1943, Ukraine. Une prostituée cache un garçon juif dans une maison close. Et Emmanuel Finkiel les emmène des ténèbres vers la lumière. Poignante adaptation d’un roman d’Aharon Appelfeld.

 

Mélanie Thierry, sidérante d’intensité, et Artem Kyryk, une révélation.

Un homme guide une femme et un garçon, une valise à la main, dans les égouts, puis les abandonne au seuil de l’obscurité en leur souhaitant « Bonne chance ». La scène d’ouverture, puissamment symbolique, de La Chambre de Mariana évoque la traversée du Styx. Mais les apparences sont trompeuses. Car si la mère et son jeune fils en fuite semblent disparaître dans le noir, c’est pour mieux ressurgir au détour d’une rue déserte, dans la nuit à peine éclairée. Comme si, en un saisissant raccord de montage, Emmanuel Finkiel annonçait le mouvement général de son film : des ténèbres les plus absolues vers le début de la lumière…

Nous sommes en 1943, dans le nord de la Bucovine, une région roumaine désormais en territoire ukrainien occupé par les nazis. Hugo (la révélation Artem Kyryk), enfant unique d’un couple de pharmaciens juifs, a 11 ans. Pour le sauver de la déportation, sa mère décide de le confier à son amie d’enfance, Mariana (Mélanie Thierry), devenue prostituée. La « fille de joie » va, pendant près de deux ans, et au péril de sa vie, cacher le préadolescent dans le cagibi de sa chambre, au sein d’une maison close fréquentée principalement par les soldats allemands.

S’attaquer à un roman inadaptable

Il fallait une audace folle pour porter à l’écran le roman d’Aharon Appelfeld, inspiré par sa jeunesse tragique. Car La Chambre de Mariana est un livre au récit délibérément répétitif, dont l’essentiel de l’action se déroule dans le huis clos d’un réduit de deux mètres carrés. Emmanuel Finkiel, cinq ans après avoir « surmonté » La Douleur de Marguerite Duras, autre classique de la littérature réputé inadaptable, a relevé le défi. Sans concession à la facilité, et avec brio. Le cinéaste ne quitte pratiquement jamais le point de vue de son jeune héros et sa perception fragmentée du réel à travers les interstices de sa cachette. Des activités tarifées de sa protectrice, Hugo n’entend que des soupirs étouffés et les insultes des clients.
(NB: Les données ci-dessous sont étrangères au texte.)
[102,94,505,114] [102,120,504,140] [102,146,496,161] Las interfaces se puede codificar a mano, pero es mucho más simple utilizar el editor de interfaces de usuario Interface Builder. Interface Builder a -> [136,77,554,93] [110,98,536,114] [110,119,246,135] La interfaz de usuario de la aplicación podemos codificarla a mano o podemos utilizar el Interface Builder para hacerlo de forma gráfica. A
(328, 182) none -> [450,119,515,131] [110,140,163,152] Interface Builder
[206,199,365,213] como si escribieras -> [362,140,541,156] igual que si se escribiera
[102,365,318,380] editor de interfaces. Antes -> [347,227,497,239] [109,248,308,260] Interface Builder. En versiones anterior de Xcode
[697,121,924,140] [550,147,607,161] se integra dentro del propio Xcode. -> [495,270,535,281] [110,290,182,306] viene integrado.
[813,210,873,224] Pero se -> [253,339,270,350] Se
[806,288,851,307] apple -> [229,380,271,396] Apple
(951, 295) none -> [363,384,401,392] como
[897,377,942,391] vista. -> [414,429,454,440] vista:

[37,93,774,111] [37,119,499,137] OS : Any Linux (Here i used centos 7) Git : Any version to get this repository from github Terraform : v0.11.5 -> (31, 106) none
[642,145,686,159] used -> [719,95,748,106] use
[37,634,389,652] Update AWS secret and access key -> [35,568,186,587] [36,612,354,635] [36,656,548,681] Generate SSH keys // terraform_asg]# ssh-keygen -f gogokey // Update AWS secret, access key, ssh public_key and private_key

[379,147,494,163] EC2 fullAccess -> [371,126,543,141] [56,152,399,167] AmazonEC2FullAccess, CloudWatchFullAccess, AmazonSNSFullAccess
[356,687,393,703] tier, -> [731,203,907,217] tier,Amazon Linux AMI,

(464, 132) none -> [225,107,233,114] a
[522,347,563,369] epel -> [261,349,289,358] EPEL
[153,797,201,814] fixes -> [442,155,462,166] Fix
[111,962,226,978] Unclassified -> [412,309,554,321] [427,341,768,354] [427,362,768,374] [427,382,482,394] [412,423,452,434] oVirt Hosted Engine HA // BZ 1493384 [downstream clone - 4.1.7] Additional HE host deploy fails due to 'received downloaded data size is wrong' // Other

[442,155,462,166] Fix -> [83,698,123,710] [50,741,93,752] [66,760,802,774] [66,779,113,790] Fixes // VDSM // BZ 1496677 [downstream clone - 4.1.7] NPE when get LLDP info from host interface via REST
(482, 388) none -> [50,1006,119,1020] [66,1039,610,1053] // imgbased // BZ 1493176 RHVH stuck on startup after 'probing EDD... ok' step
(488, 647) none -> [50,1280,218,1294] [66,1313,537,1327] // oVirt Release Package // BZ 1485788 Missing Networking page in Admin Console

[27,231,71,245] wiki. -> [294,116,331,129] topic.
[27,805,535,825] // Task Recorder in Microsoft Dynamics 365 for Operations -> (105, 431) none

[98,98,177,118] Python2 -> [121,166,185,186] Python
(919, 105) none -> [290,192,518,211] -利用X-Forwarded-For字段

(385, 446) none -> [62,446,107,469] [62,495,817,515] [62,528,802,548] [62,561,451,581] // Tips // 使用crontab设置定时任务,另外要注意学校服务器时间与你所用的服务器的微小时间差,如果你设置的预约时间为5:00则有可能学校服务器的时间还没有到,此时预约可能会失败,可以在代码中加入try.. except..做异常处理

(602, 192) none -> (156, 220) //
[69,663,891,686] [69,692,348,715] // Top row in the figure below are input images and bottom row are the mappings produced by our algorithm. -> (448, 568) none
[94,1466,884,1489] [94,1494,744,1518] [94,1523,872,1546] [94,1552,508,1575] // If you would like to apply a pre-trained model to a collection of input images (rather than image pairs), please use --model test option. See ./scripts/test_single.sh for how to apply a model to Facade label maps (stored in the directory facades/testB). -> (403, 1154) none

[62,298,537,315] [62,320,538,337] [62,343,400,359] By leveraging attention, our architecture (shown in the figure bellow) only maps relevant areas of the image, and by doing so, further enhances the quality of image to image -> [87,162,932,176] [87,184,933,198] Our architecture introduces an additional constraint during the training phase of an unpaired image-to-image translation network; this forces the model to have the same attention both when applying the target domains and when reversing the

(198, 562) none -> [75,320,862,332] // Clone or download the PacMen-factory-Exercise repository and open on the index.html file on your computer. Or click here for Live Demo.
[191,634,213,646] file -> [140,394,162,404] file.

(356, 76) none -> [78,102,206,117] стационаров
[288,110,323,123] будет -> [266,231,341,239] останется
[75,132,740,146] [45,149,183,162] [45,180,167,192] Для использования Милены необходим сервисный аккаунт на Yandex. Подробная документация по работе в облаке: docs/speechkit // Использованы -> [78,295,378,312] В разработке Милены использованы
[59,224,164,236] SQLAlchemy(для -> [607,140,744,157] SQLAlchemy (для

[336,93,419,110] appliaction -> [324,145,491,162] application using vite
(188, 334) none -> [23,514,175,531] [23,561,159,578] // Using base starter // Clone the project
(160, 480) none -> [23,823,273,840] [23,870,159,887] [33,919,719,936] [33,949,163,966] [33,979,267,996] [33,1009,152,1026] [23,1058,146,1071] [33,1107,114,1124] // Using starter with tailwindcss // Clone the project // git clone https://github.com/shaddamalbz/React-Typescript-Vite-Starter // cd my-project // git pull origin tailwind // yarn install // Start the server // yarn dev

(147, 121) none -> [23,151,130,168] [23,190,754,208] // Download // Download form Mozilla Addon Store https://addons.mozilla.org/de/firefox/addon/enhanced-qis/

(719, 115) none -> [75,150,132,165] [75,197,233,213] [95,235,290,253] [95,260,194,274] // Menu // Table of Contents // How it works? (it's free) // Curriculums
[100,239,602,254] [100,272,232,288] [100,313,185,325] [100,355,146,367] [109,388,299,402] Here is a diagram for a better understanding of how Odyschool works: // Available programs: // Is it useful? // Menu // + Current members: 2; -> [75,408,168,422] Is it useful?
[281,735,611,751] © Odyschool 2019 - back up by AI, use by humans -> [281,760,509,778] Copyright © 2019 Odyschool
De la persécution de la communauté juive, il ne voit, à travers les fenêtres au verre dépoli, que de brefs instantanés un peu flous des arrestations dans la rue.

Si l’image au format carré renforce l’impression d’enfermement, Emmanuel Finkiel ouvre néanmoins son film vers le conte quand Hugo s’évade dans ses souvenirs ou dans ses fantasmes. Et substitue à son regard un monde qui s’accorde à ses désirs. Dans des scènes magnifiques, déchirantes, le garçon reconstitue le décor du salon de ses parents, déplaçant par la pensée une chaise au beau milieu de la rue. Il convoque l’image (le fantôme ?) de sa chère amie d’école, Anna, pour dialoguer avec elle et éprouver le frisson d’un premier baiser. Ou revit son dernier anniversaire en famille, les convives applaudissant en silence pour ne pas attirer l’attention des soldats qui mènent une rafle dans le quartier.